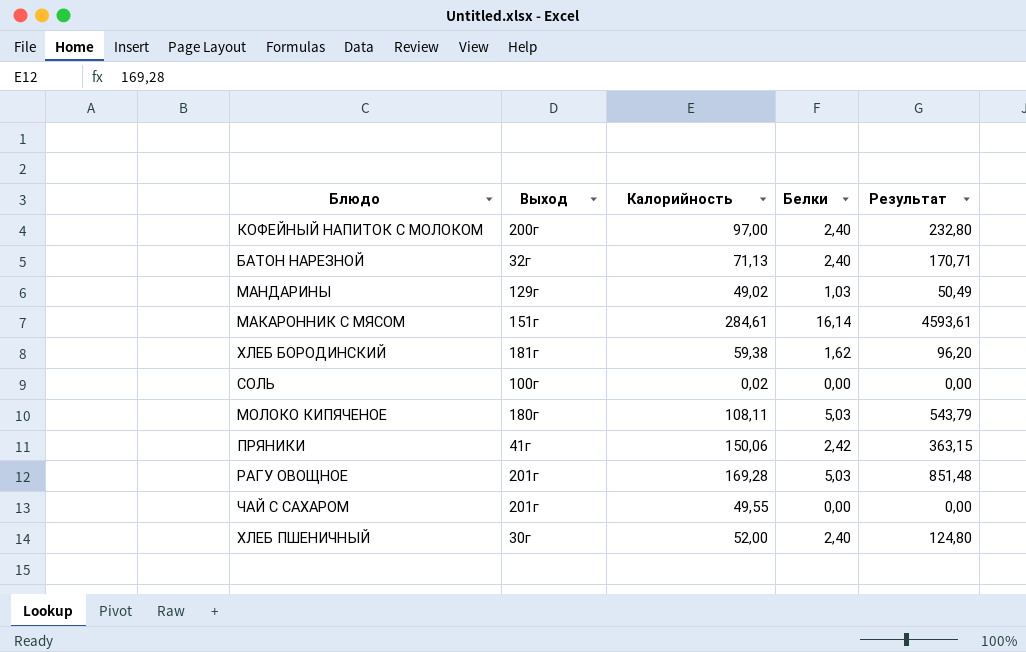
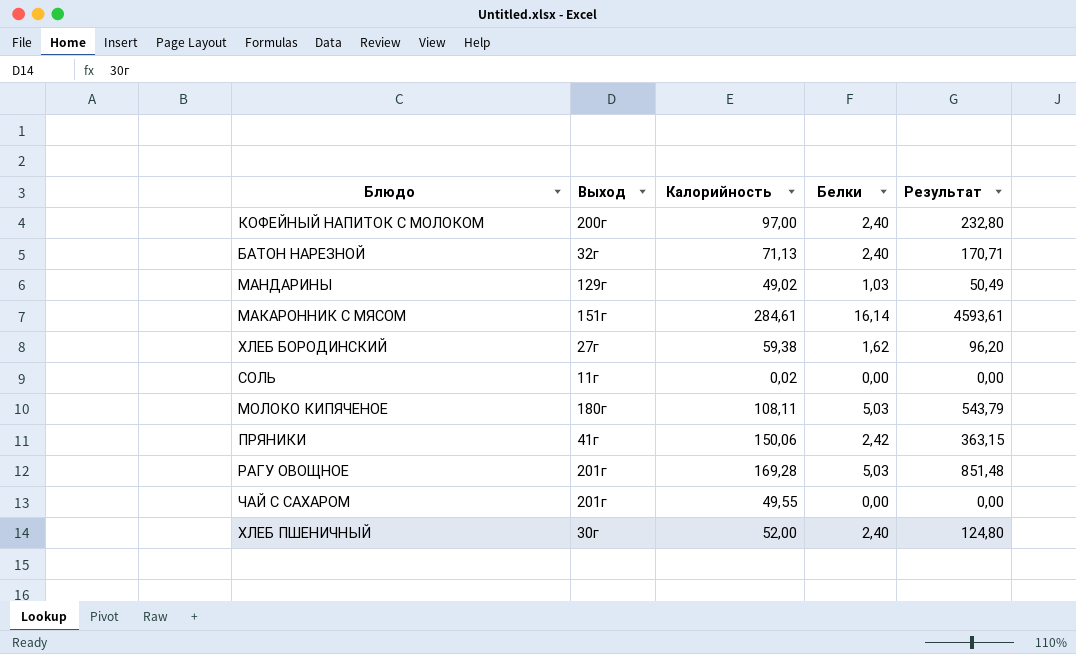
ХЛЕБ БОРОДИНСКИЙ | Выход: 181г -> 27г
СОЛЬ | Выход: 100г -> 11г

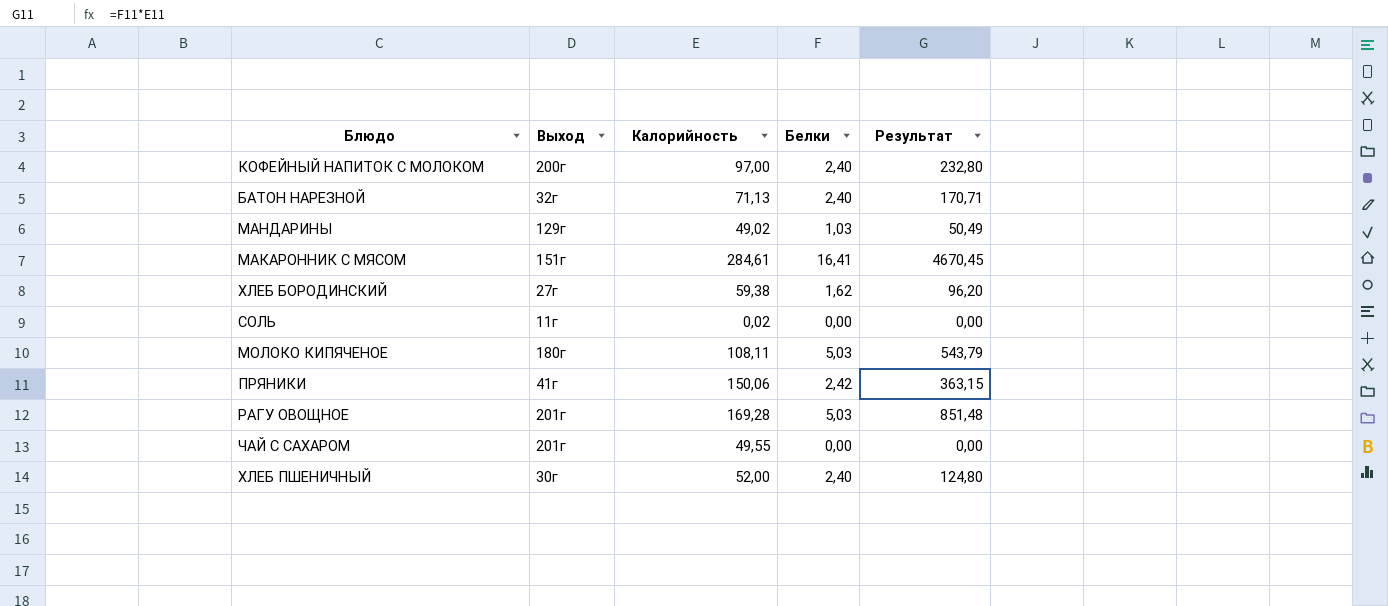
МАКАРОННИК С МЯСОМ | Белки: 16,14 -> 16,41
МАКАРОННИК С МЯСОМ | Результат: 4593,61 -> 4670,45

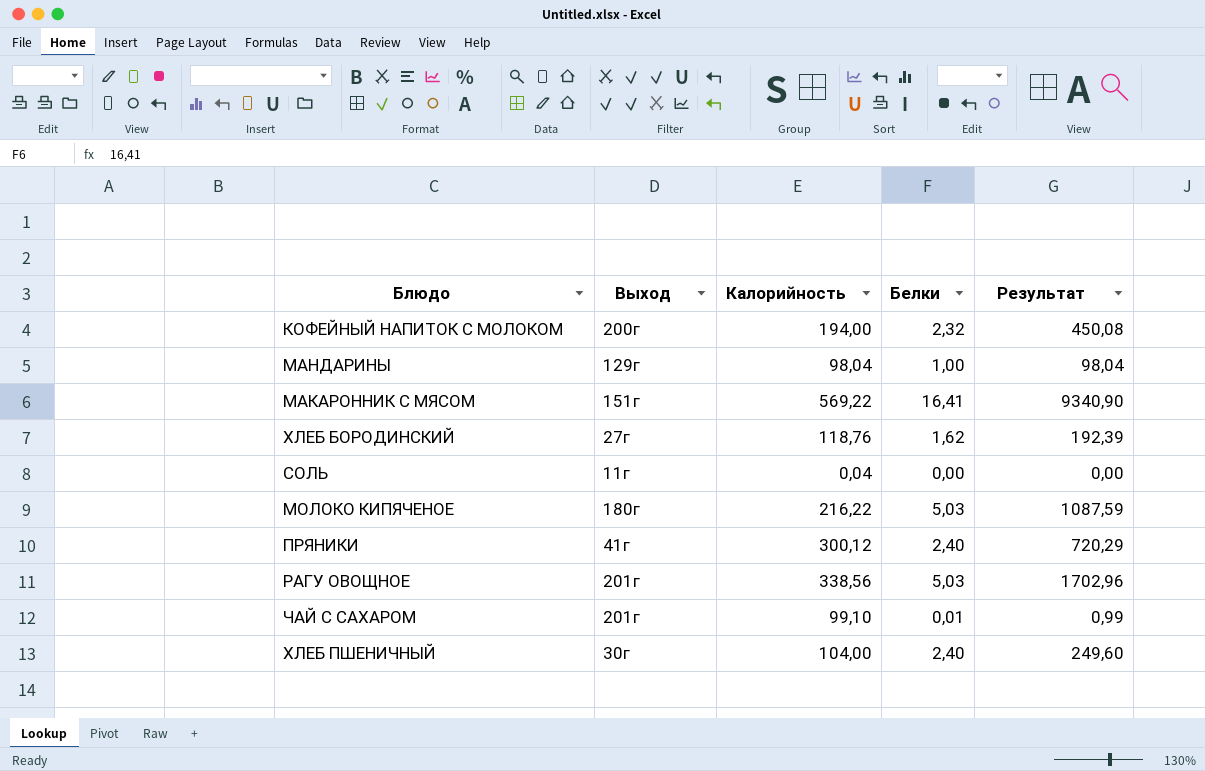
row БАТОН НАРЕЗНОЙ: 32г | 71,13 | 2,40 | 170,71 -> none
КОФЕЙНЫЙ НАПИТОК С МОЛОКОМ | Калорийность: 97,00 -> 194,00
КОФЕЙНЫЙ НАПИТОК С МОЛОКОМ | Белки: 2,40 -> 2,32
КОФЕЙНЫЙ НАПИТОК С МОЛОКОМ | Результат: 232,80 -> 450,08
МАНДАРИНЫ | Калорийность: 49,02 -> 98,04
МАНДАРИНЫ | Белки: 1,03 -> 1,00
МАНДАРИНЫ | Результат: 50,49 -> 98,04
МАКАРОННИК С МЯСОМ | Калорийность: 284,61 -> 569,22
МАКАРОННИК С МЯСОМ | Результат: 4670,45 -> 9340,90
ХЛЕБ БОРОДИНСКИЙ | Калорийность: 59,38 -> 118,76
ХЛЕБ БОРОДИНСКИЙ | Результат: 96,20 -> 192,39
СОЛЬ | Калорийность: 0,02 -> 0,04
МОЛОКО КИПЯЧЕНОЕ | Калорийность: 108,11 -> 216,22
МОЛОКО КИПЯЧЕНОЕ | Результат: 543,79 -> 1087,59
ПРЯНИКИ | Калорийность: 150,06 -> 300,12
ПРЯНИКИ | Белки: 2,42 -> 2,40
ПРЯНИКИ | Результат: 363,15 -> 720,29
РАГУ ОВОЩНОЕ | Калорийность: 169,28 -> 338,56
РАГУ ОВОЩНОЕ | Результат: 851,48 -> 1702,96
ЧАЙ С САХАРОМ | Калорийность: 49,55 -> 99,10
ЧАЙ С САХАРОМ | Белки: 0,00 -> 0,01
ЧАЙ С САХАРОМ | Результат: 0,00 -> 0,99
ХЛЕБ ПШЕНИЧНЫЙ | Калорийность: 52,00 -> 104,00
ХЛЕБ ПШЕНИЧНЫЙ | Результат: 124,80 -> 249,60

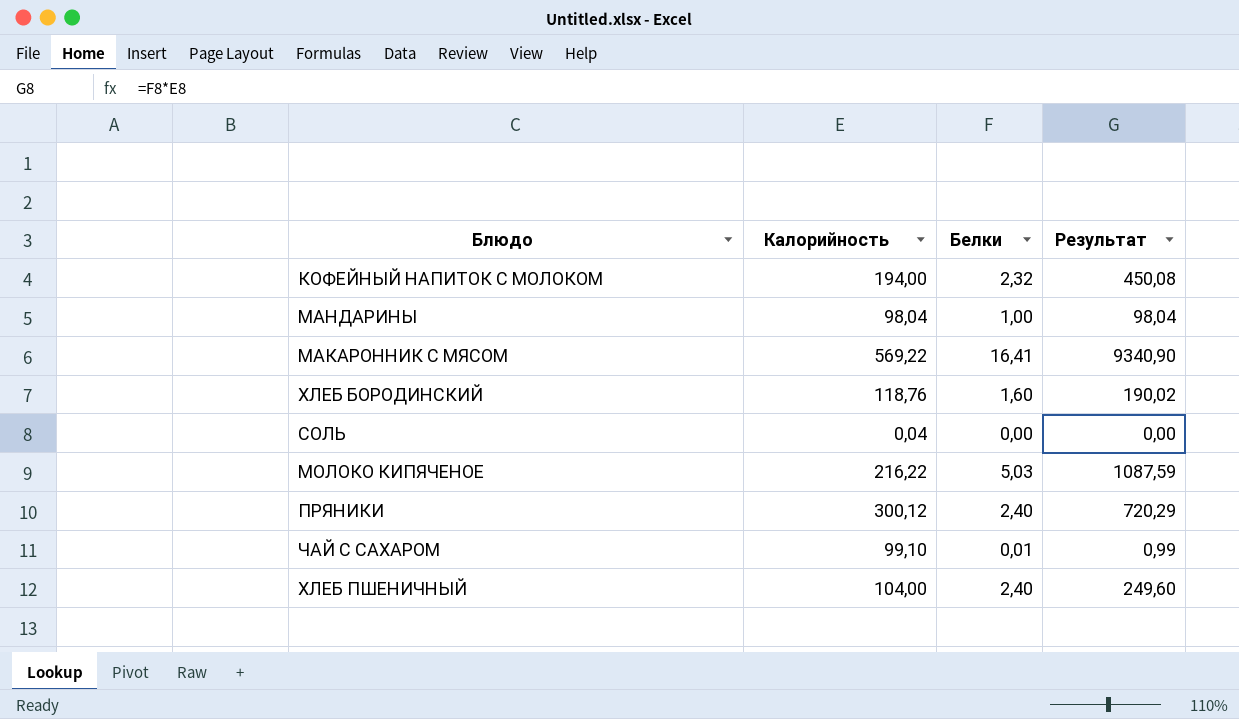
column Выход | position: 2 -> none
row РАГУ ОВОЩНОЕ: 201г | 338,56 | 5,03 | 1702,96 -> none
ХЛЕБ БОРОДИНСКИЙ | Белки: 1,62 -> 1,60
ХЛЕБ БОРОДИНСКИЙ | Результат: 192,39 -> 190,02

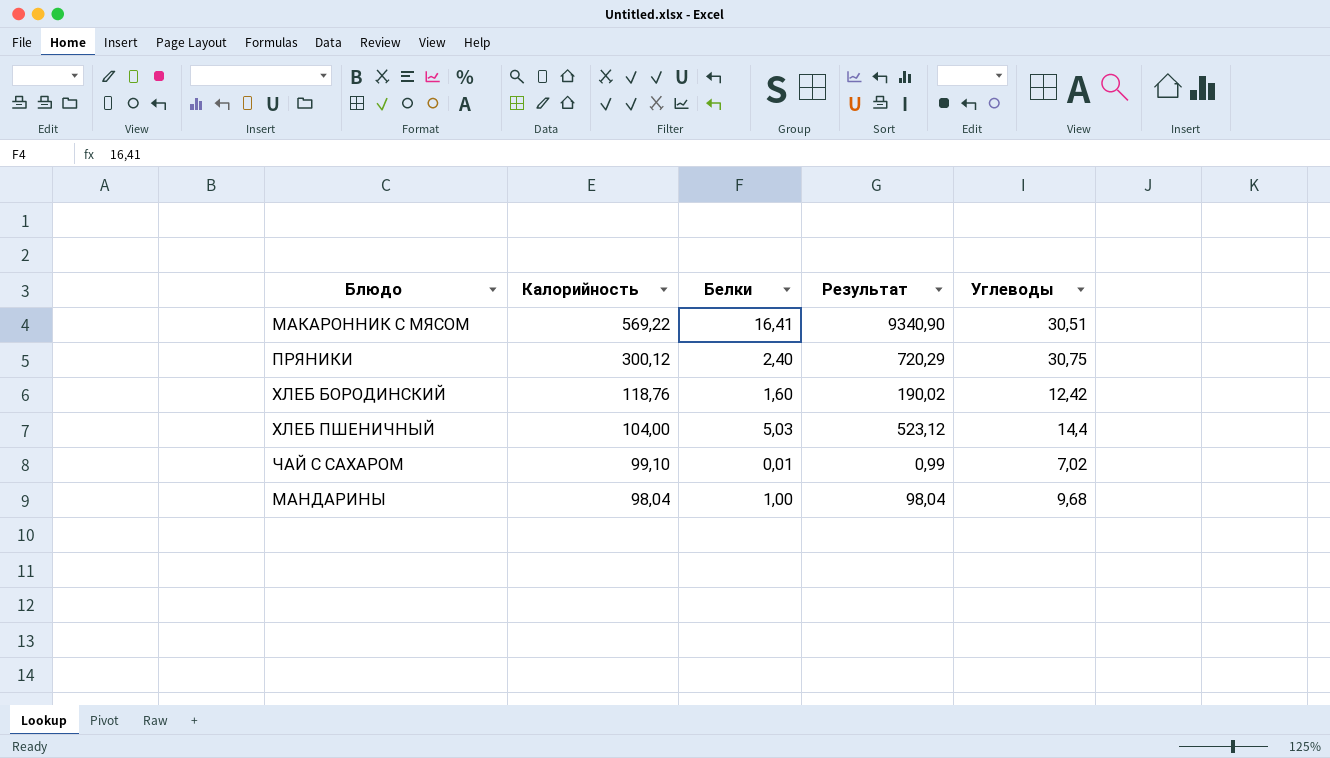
row order: none -> Калорийность descending
column Углеводы | position: none -> 5
row КОФЕЙНЫЙ НАПИТОК С МОЛОКОМ: 194,00 | 2,32 | 450,08 -> none
row СОЛЬ: 0,04 | 0,00 | 0,00 -> none
row МОЛОКО КИПЯЧЕНОЕ: 216,22 | 5,03 | 1087,59 -> none
ХЛЕБ ПШЕНИЧНЫЙ | Белки: 2,40 -> 5,03
ХЛЕБ ПШЕНИЧНЫЙ | Результат: 249,60 -> 523,12

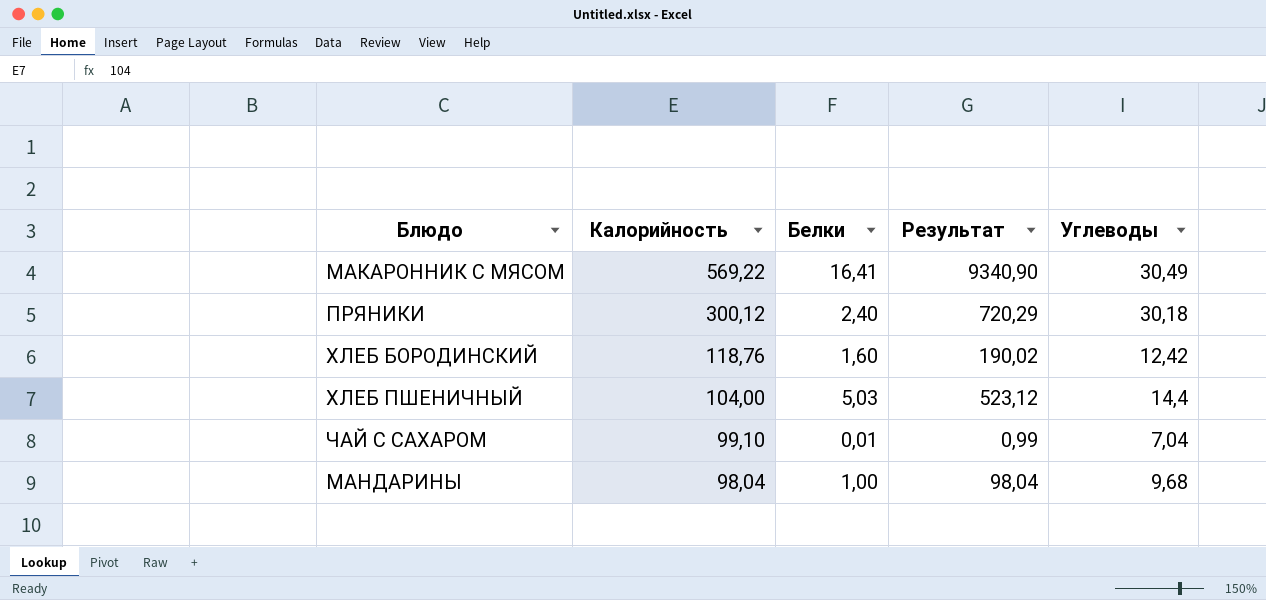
МАКАРОННИК С МЯСОМ | Углеводы: 30,51 -> 30,49
ПРЯНИКИ | Углеводы: 30,75 -> 30,18
ЧАЙ С САХАРОМ | Углеводы: 7,02 -> 7,04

------------------------------------------------

Your copy should hold exactly the lines from the line bearing "row КОФЕЙНЫЙ НАПИТОК" through the end of the data, both included, and no pictures or anything further.

row КОФЕЙНЫЙ НАПИТОК С МОЛОКОМ: 194,00 | 2,32 | 450,08 -> none
row СОЛЬ: 0,04 | 0,00 | 0,00 -> none
row МОЛОКО КИПЯЧЕНОЕ: 216,22 | 5,03 | 1087,59 -> none
ХЛЕБ ПШЕНИЧНЫЙ | Белки: 2,40 -> 5,03
ХЛЕБ ПШЕНИЧНЫЙ | Результат: 249,60 -> 523,12

МАКАРОННИК С МЯСОМ | Углеводы: 30,51 -> 30,49
ПРЯНИКИ | Углеводы: 30,75 -> 30,18
ЧАЙ С САХАРОМ | Углеводы: 7,02 -> 7,04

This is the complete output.